Monolithe Noir et le modulaire
Après un court historique du modulaire, Monolithe Noir, musicien et compositeur de musique électronique découvert lors d’une Session Karoo , nous en dit plus sur son parcours et son rapport à l’instrument.
Mes premiers contacts avec les instruments électroniques au sens large ont été purement visuels. Déjà gamin, je vivais dans le fantasme d’une musique concoctée dans une forme de laboratoire – en l’occurrence plutôt ma chambre ou mon salon.

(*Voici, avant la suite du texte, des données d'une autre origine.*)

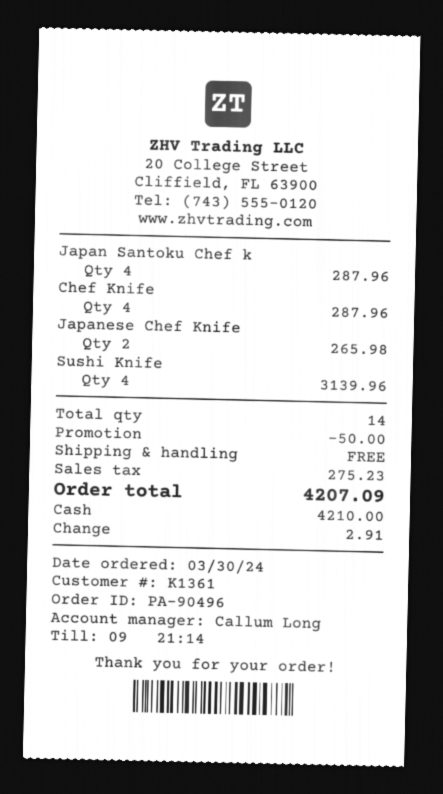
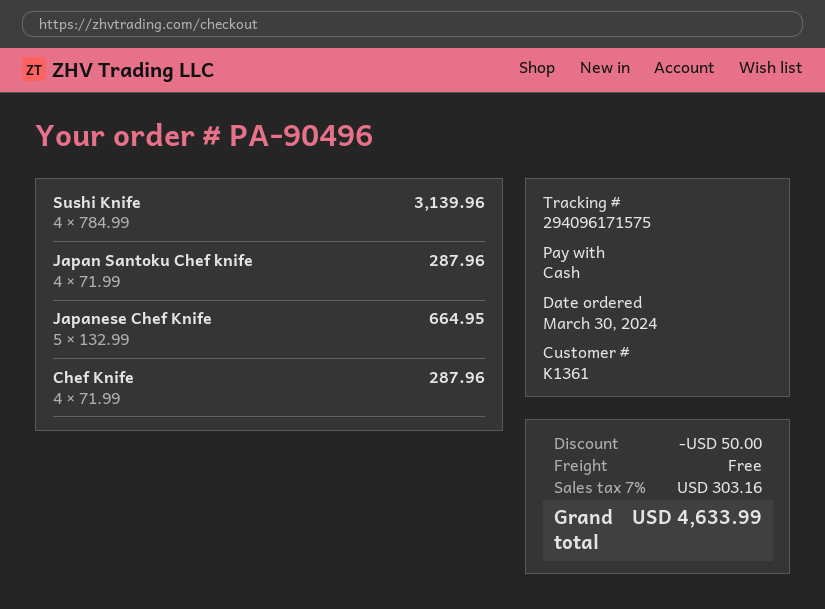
Japanese Chef Knife: 2 for 265.98 -> 5 for 664.95
tax: 275.23 -> 303.16
total: 4207.09 -> 4633.99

Déjà pas fortiche en science mais inspiré par les graphiques, les ustensiles de chimie mais aussi et surtout par les protocoles expérimentaux, j’ai commencé à la fin de mes études de sociologie puis de musicologie à acheter des machines. D’abord un Casiotone, ensuite un sampler SP404, puis un Korg Delta, premier vrai synthé analogique à atterrir chez moi. Je sentais déjà le potentiel incroyable mais aussi les limites de ces instruments d’un point de vue sonique et ergonomique. C’est après avoir utilisé un filtre Vermona Lancet que j’ai décidé de me lancer dans le modulaire. J’avais pu traiter des sources, les tordre à souhait, les modeler avec le toucher, chose que je n’avais jamais pu faire auparavant en tant que musicien.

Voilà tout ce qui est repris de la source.